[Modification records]
• • •
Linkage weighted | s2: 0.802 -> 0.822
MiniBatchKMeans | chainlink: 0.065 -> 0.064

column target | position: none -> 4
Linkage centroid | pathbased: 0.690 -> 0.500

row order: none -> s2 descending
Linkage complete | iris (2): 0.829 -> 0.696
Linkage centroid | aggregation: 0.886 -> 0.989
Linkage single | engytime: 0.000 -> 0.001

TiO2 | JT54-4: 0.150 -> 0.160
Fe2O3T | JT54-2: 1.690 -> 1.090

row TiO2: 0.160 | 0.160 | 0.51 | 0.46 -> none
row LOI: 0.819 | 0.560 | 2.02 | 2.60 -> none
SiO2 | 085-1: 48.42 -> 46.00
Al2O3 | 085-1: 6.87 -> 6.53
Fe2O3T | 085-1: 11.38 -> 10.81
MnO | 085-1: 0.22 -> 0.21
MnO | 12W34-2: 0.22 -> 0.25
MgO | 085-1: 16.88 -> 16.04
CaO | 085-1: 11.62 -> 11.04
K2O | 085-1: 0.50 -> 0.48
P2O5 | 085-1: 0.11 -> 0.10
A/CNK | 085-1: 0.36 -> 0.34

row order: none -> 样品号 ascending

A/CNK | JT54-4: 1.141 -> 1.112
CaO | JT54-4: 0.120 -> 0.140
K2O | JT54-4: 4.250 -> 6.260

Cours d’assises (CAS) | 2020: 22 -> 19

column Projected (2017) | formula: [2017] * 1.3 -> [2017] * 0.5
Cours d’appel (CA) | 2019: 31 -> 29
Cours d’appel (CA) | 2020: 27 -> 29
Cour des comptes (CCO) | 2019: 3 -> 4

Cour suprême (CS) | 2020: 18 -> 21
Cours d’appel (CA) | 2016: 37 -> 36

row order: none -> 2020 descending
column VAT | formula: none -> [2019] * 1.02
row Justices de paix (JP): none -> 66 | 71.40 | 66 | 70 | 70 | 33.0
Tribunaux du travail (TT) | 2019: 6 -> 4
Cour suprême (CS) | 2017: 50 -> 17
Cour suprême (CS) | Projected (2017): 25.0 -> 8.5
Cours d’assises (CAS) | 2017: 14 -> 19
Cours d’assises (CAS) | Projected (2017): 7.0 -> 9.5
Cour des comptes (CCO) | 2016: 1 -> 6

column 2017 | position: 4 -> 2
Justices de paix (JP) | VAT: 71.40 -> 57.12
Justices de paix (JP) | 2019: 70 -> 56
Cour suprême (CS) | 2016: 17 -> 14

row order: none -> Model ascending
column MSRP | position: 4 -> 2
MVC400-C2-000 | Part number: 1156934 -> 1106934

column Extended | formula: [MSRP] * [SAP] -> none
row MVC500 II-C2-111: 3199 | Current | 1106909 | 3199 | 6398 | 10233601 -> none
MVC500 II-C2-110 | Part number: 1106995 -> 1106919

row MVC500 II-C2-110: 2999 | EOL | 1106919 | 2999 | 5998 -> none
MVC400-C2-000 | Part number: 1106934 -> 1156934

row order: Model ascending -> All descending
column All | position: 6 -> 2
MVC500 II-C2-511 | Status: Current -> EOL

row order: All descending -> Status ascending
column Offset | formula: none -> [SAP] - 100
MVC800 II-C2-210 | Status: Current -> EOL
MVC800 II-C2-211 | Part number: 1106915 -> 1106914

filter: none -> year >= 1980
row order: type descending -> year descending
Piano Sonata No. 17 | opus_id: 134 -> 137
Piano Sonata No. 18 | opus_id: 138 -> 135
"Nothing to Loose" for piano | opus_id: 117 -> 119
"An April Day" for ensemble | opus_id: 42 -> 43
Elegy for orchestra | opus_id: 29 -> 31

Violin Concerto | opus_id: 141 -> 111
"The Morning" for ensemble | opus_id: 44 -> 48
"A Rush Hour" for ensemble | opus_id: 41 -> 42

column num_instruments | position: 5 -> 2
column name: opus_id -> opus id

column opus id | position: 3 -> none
• • •
- What you should do -
A single number is the whole answer: how many lines in the data above hold the string "descending".

- Answer for the task -
5